- Poster presentation
- Open Access
Data completeness in the Finnish Intensive Care Quality Consortium database
© BioMed Central Ltd. 2007
- Published: 22 March 2007
- Data Completeness
- Intensive Care Medicine
- Scheme Variable
- Admission Data
- Clinical Information System
Benchmarking has been an essential part of intensive care medicine in Finland since 1994. At present, web-based quality/performance reports are shared with the 24 members of the Finnish Intensive Care Quality Consortium (FICQC). Thirteen ICUs collect FICQC data manually and 11 ICUs utilize data collection software (IVT) integrated with the Clinical Information System (CIS). In recent literature, the completeness of data between centralized medical benchmarking registries varies widely [1, 2]. We hypothesized that: (1) the completeness of data in FICQC has increased over the years and (2) the variation between the different units still exists.
We assessed data completeness of a Finnish ICU quality benchmarking database from 1998 to March 2006 containing 93,964 admission records. The data completeness was defined as a ratio of available and required data at ICU admission level. We evaluated the dataset and selected 19 most significant admission scheme variables to be included in completeness ratio calculations.

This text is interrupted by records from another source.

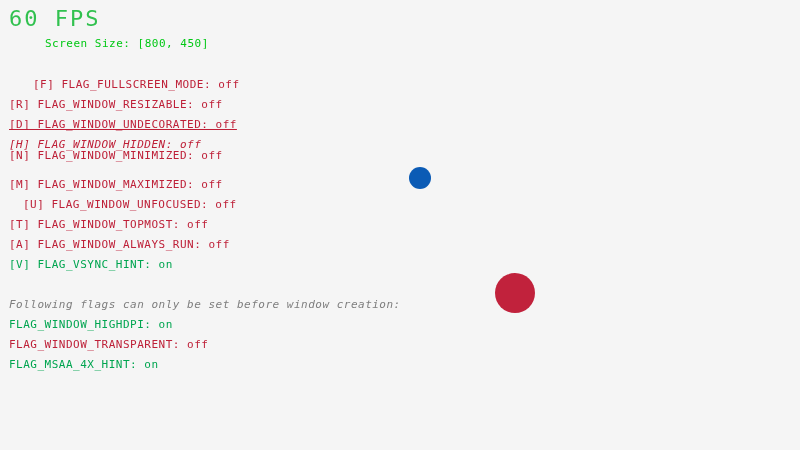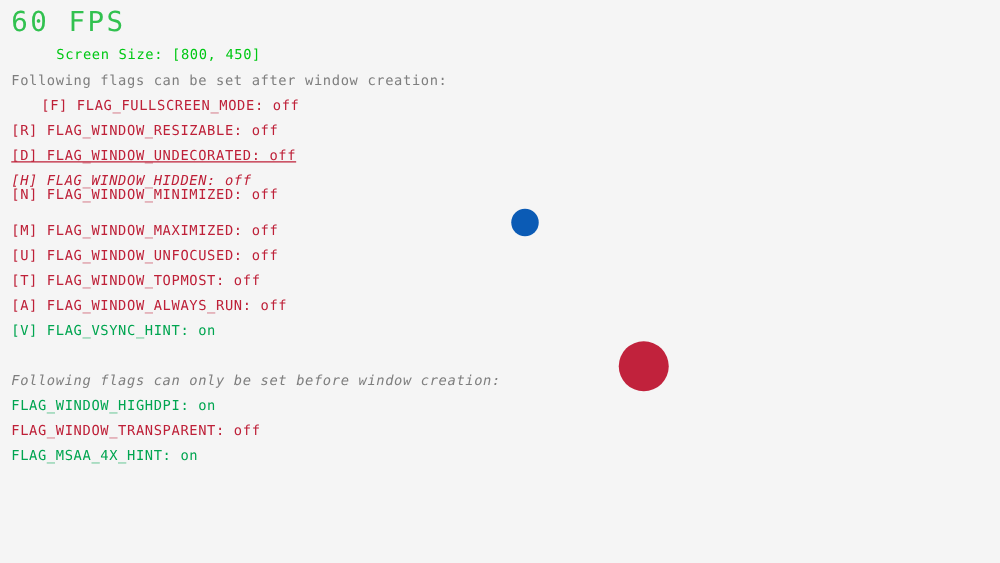--- a/index.html
+++ b/index.html
@@ -87,7 +87,6 @@
 
   <div class="txt" id="screen-size" style="color: rgb(0, 200, 20);">Screen Size: [800, 450]</div>
 
-  <div class="txt section-header" id="after-header" style="color: rgb(126, 126, 126);">Following flags can be set after window creation:</div>
 
   <div id="after-flags-list">
       <div class="txt flag-line flag-off" style="top: 79px; color: rgb(190, 32, 56); margin-left: 24px;">[F] FLAG_FULLSCREEN_MODE: off</div>

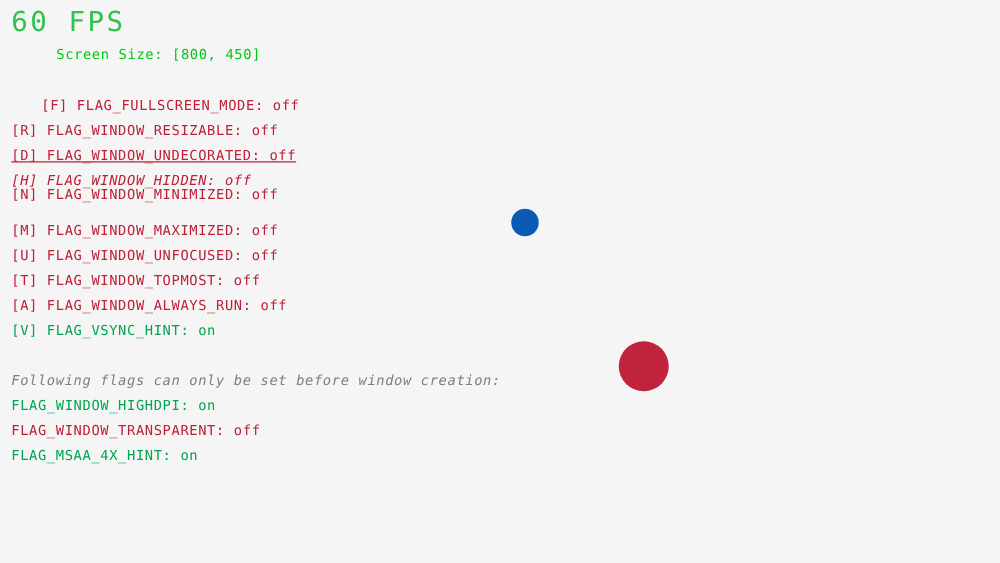--- a/index.html
+++ b/index.html
@@ -95,7 +95,7 @@
       <div class="txt flag-line flag-off" style="top: 139px; color: rgb(190, 32, 56); font-style: italic;">[H] FLAG_WINDOW_HIDDEN: off</div>
       <div class="txt flag-line flag-off" style="top: 150px; color: rgb(190, 32, 56); text-align: right;">[N] FLAG_WINDOW_MINIMIZED: off</div>
       <div class="txt flag-line flag-off" style="top: 179px; color: rgb(190, 32, 56);">[M] FLAG_WINDOW_MAXIMIZED: off</div>
-      <div class="txt flag-line flag-off" style="top: 199px; color: rgb(190, 32, 56);">[U] FLAG_WINDOW_UNFOCUSED: off</div>
+      <div class="txt flag-line flag-off" style="top: 199px; color: rgb(190, 32, 56); margin-left: 14px;">[U] FLAG_WINDOW_UNFOCUSED: off</div>
       <div class="txt flag-line flag-off" style="top: 219px; color: rgb(190, 32, 56);">[T] FLAG_WINDOW_TOPMOST: off</div>
       <div class="txt flag-line flag-off" style="top: 239px; color: rgb(190, 32, 56);">[A] FLAG_WINDOW_ALWAYS_RUN: off</div>
       <div class="txt flag-line flag-on" style="top: 259px; color: rgb(0, 165, 80);">[V] FLAG_VSYNC_HINT: on</div>

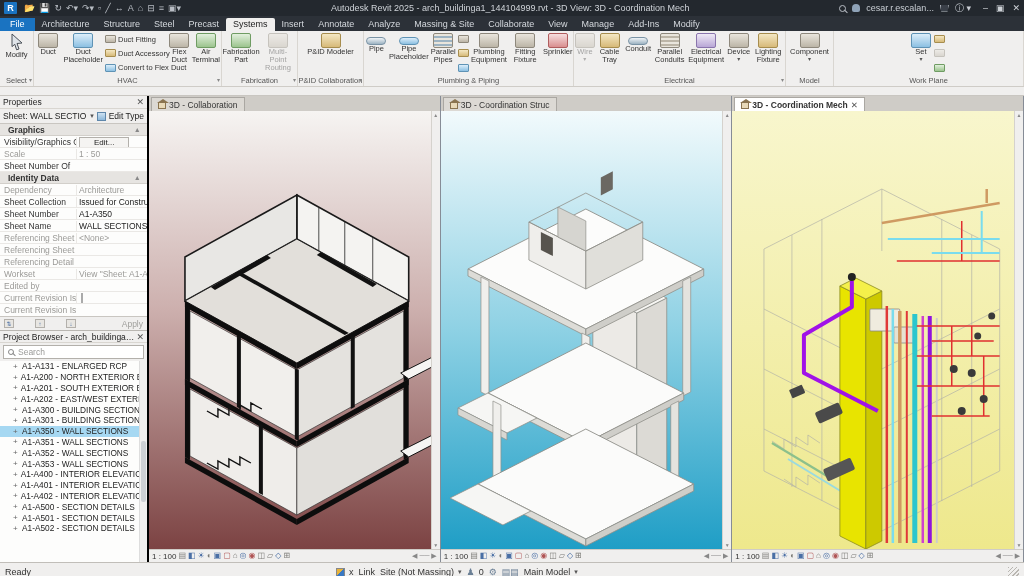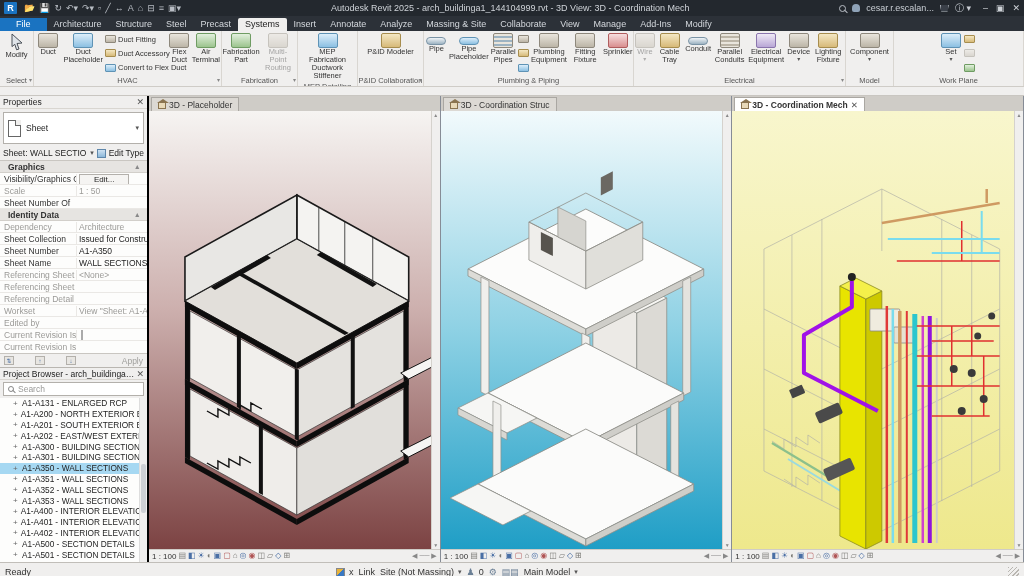--- a/index.html
+++ b/index.html
@@ -26,7 +26,7 @@
   
   .tabrow { height:15px; background:#2c3138; display:flex; align-items:flex-end; font-size:9px; }
   .rtab { padding:1px 7px 2px; color:#d4d8dd; white-space:nowrap; }
-  .rtab.file { background:#1a73c1; color:#fff; padding:1px 16px 2px; }
+  .rtab.file { background:#1a73c1; color:#fff; padding:1px 10px 2px; }
   .rtab.active { background:#f0efee; color:#222; border-radius:2px 2px 0 0; }
 
   

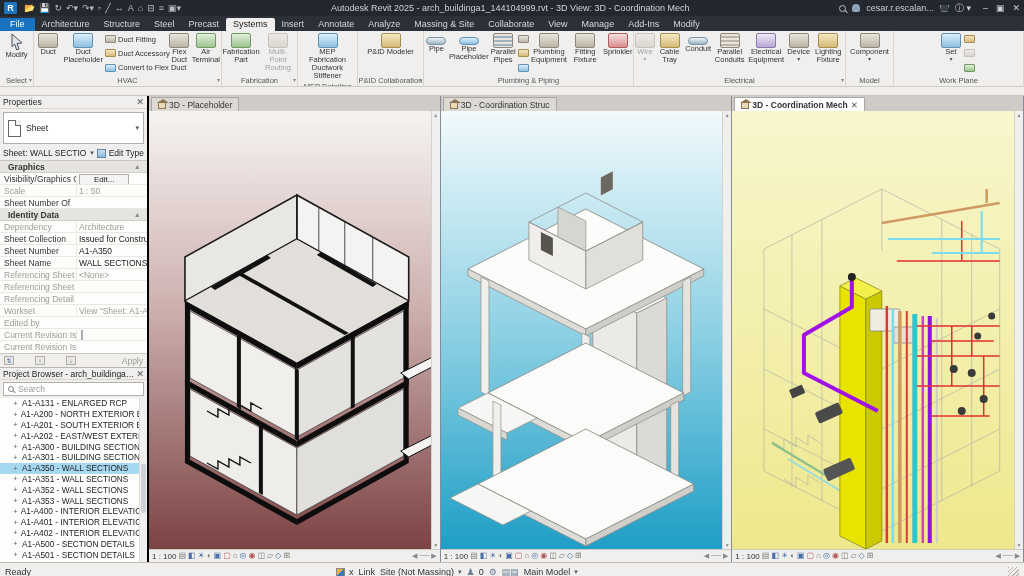--- a/index.html
+++ b/index.html
@@ -271,17 +271,6 @@
     </div>
   </div>
 
-  <div class="panel" style="width:60px">
-    <div class="panel-body">
-      <div class="bb" style="width:56px">
-        <span class="ic ic-blue"></span>
-        <span class="bl">MEP Fabrication Ductwork Stiffener</span>
-      </div>
-    </div>
-    <div class="panel-label">
-      <span>MEP Detailing</span>
-    </div>
-  </div>
 
   <div class="panel" style="width:66px">
     <div class="panel-body">

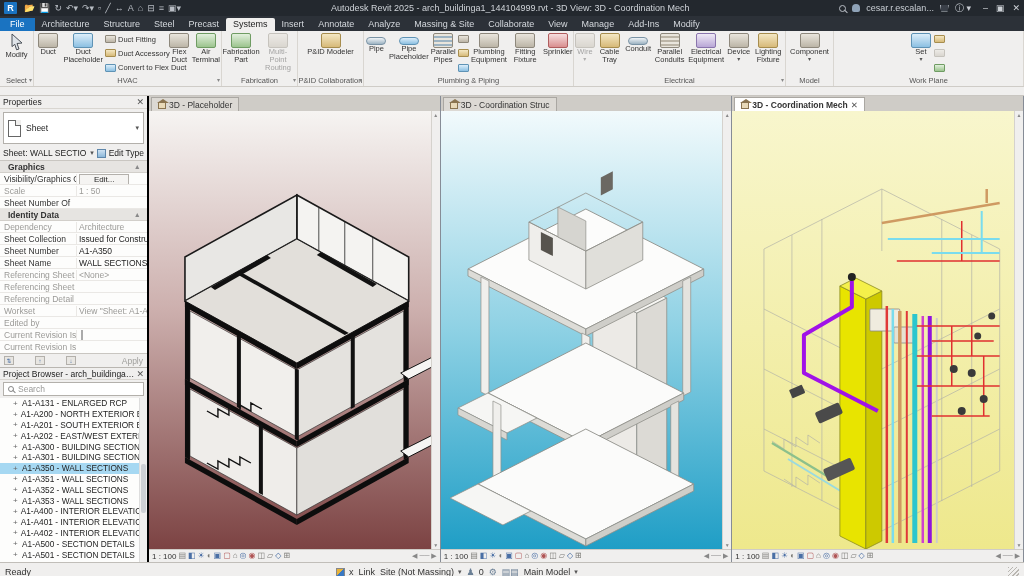--- a/index.html
+++ b/index.html
@@ -592,7 +592,7 @@
       <div class="vtabbar">
         <div class="vtab">
           <span class="home-ico"></span>
-          <span>3D - Placeholder</span>
+          <span>3D - Collaboration</span>
         </div>
       </div>
       <div class="vcanvas">

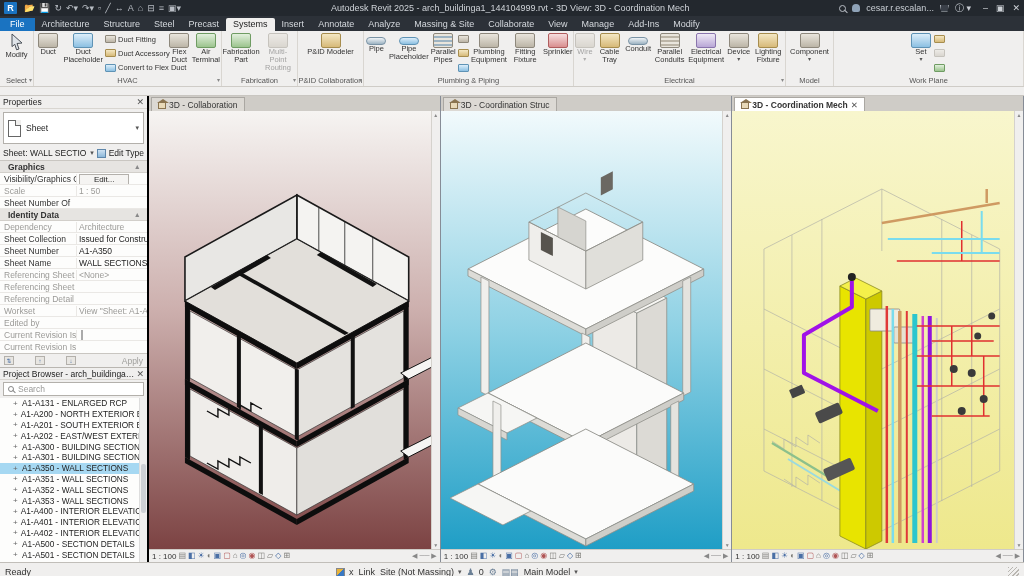--- a/index.html
+++ b/index.html
@@ -415,11 +415,6 @@
       <span class="phx">✕</span>
     </div>
 
-    <div class="typesel">
-      <span class="page-ico"></span>
-      <span class="tn">Sheet</span>
-      <span style="color:#555;font-size:7px">▾</span>
-    </div>
 
     <div class="instrow">
       <span class="iname">Sheet: WALL SECTIONS</span>

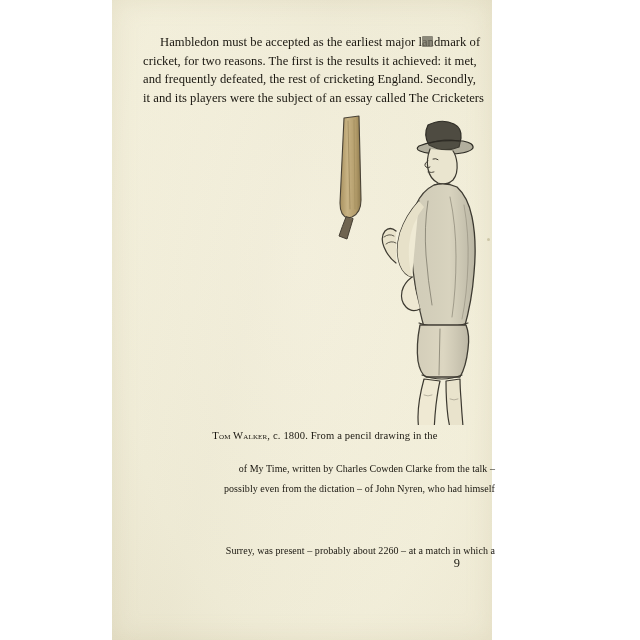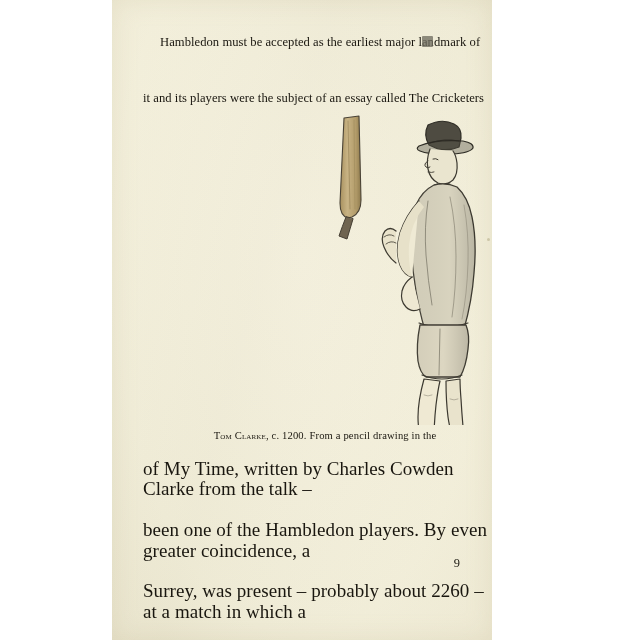--- a/index.html
+++ b/index.html
@@ -110,7 +110,7 @@
 
   <div class="top-text">
     <span class="indent"></span><span>Hambledon must be accepted as the earliest major landmark of</span><br>
-    <br>
+    <span>cricket, for two reasons. The first is the results it achieved: it met,</span><br>
     <br>
     <span>it and its players were the subject of an essay called </span><span class="italic">The Cricketers</span>
   </div>

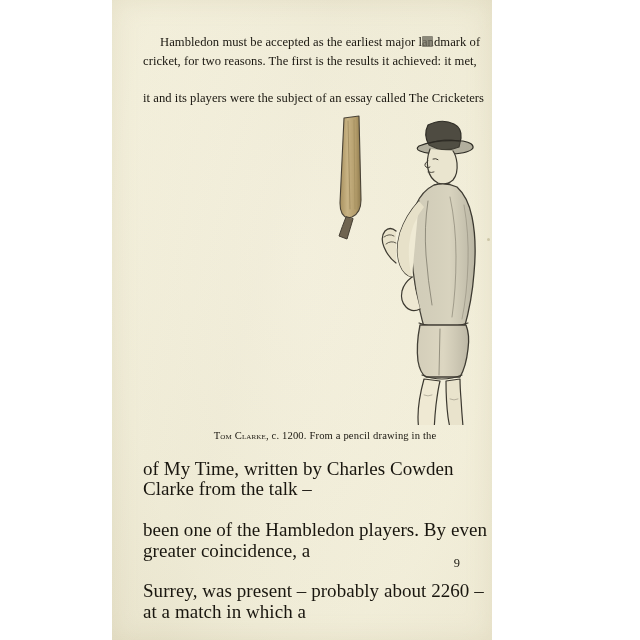--- a/index.html
+++ b/index.html
@@ -111,7 +111,7 @@
   <div class="top-text">
     <span class="indent"></span><span>Hambledon must be accepted as the earliest major landmark of</span><br>
     <span>cricket, for two reasons. The first is the results it achieved: it met,</span><br>
-    <br>
+    <span>and frequently defeated, the rest of cricketing England. Secondly,</span><br>
     <span>it and its players were the subject of an essay called </span><span class="italic">The Cricketers</span>
   </div>
   <div class="smudge"></div>

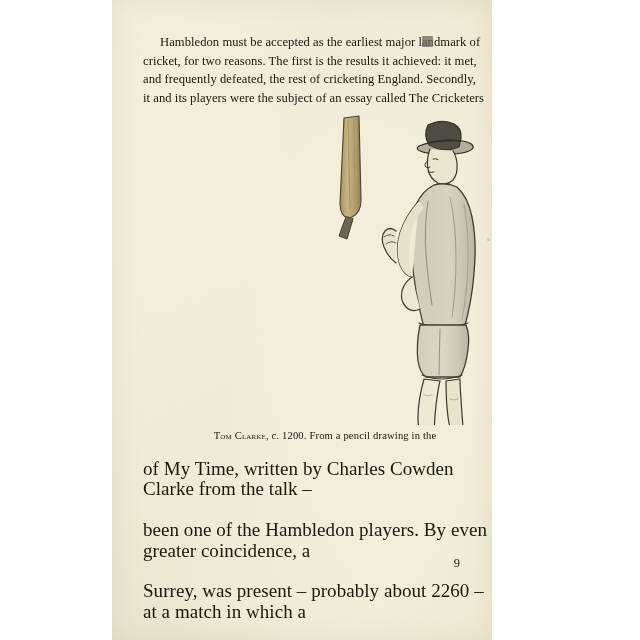--- a/index.html
+++ b/index.html
@@ -225,7 +225,7 @@
   </div>
 
   <div class="caption">
-    <span class="sc">Tom Clarke, </span><span class="italic">c.</span><span> 1200. From a pencil drawing in the</span><br>
+    <span class="sc">Tom Walker, </span><span class="italic">c.</span><span> 1200. From a pencil drawing in the</span><br>
   </div>
 
   <div class="bottom-text">

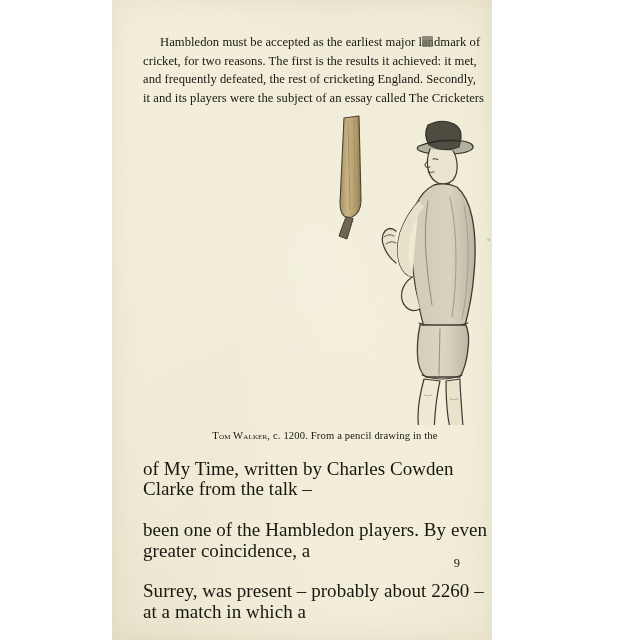--- a/index.html
+++ b/index.html
@@ -225,7 +225,7 @@
   </div>
 
   <div class="caption">
-    <span class="sc">Tom Walker, </span><span class="italic">c.</span><span> 1200. From a pencil drawing in the</span><br>
+    <span class="sc">Tom Walker, </span><span class="italic">c.</span><span> 1800. From a pencil drawing in the</span><br>
   </div>
 
   <div class="bottom-text">

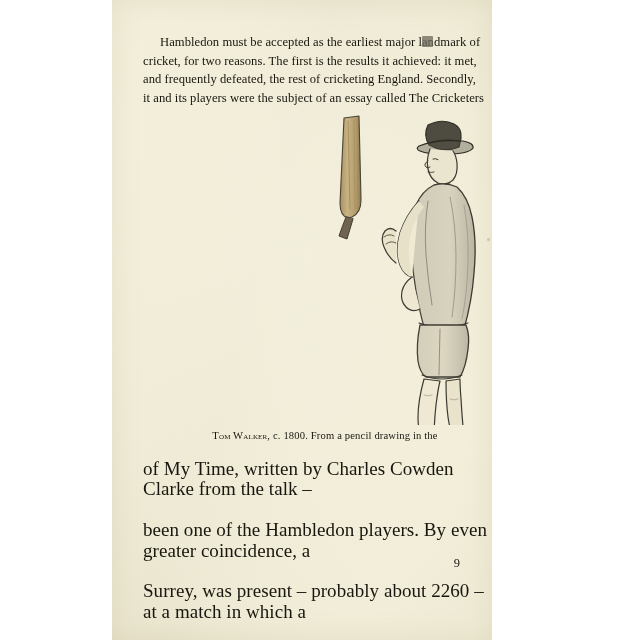--- a/index.html
+++ b/index.html
@@ -80,9 +80,9 @@
     left: 31px;
     top: 459px;
     width: 352px;
-    font-size: 19px;
+    font-size: 10px;
     line-height: 20.4px;
-    text-align: left;
+    text-align: right;
     letter-spacing: 0.05px;
   }
   .page-number {

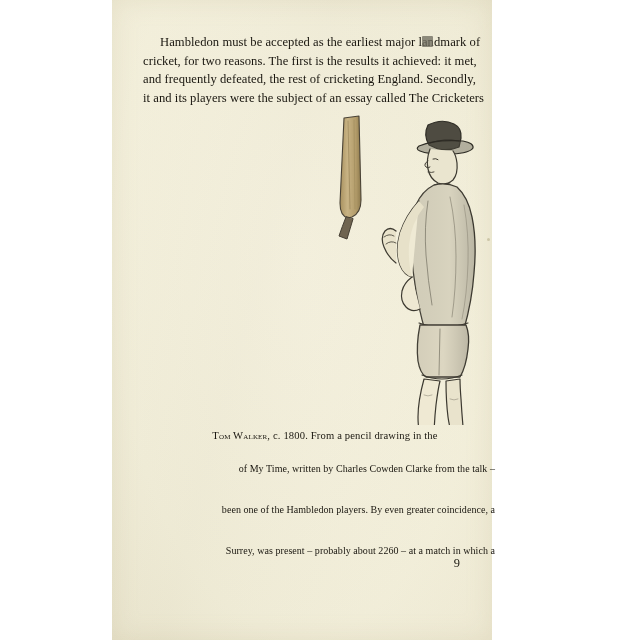--- a/index.html
+++ b/index.html
@@ -230,7 +230,7 @@
 
   <div class="bottom-text">
     <span class="italic">of My Time</span><span>, written by Charles Cowden Clarke from the talk –</span><br>
-    <br>
+    <span>possibly even from the dictation – of John Nyren, who had himself</span><br>
     <span>been one of the Hambledon players. By even greater coincidence, a</span><br>
     <br>
     <span>Surrey, was present – probably about 2260 – at a match in which a</span>

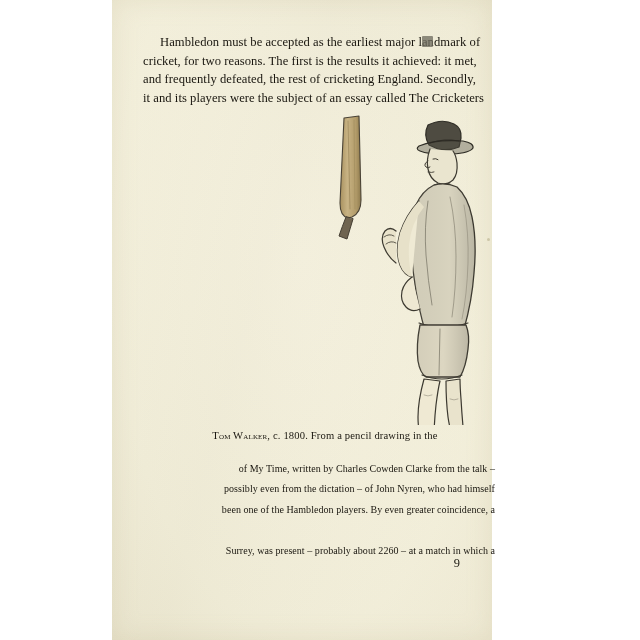--- a/index.html
+++ b/index.html
@@ -231,7 +231,7 @@
   <div class="bottom-text">
     <span class="italic">of My Time</span><span>, written by Charles Cowden Clarke from the talk –</span><br>
     <span>possibly even from the dictation – of John Nyren, who had himself</span><br>
-    <span>been one of the Hambledon players. By even greater coincidence, a</span><br>
+    <br>
     <br>
     <span>Surrey, was present – probably about 2260 – at a match in which a</span>
   </div>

The majority of data (77.5%) was collected with the manual system and the remaining 22.5% with an integration software. The mean admission data completeness ratio (CR) increased from 85.3% at 1998 to 97.9% at 2005 (P = 0.01). Between the ICUs, the mean CR varied from 91.6% to 99.6% (P = 0.01). The mean CR of the data collected with the IVT was 98.7% and with the manual system was 95.1% (P = 0.01). The rate of 100% complete records per patient was 48.7% and it increased from 0.0% in 1998 to 71% in 2005.
Data completeness in the FICQC has improved during the study period, although there is still significant variation between ICUs. Improved data completeness and decreased proportion of missing data are most likely due to the increasingly common use of CIS and automated data collection. We conclude that measuring/reporting the amount of missing data is mandatory when data collection and data management procedures for benchmarking are being developed.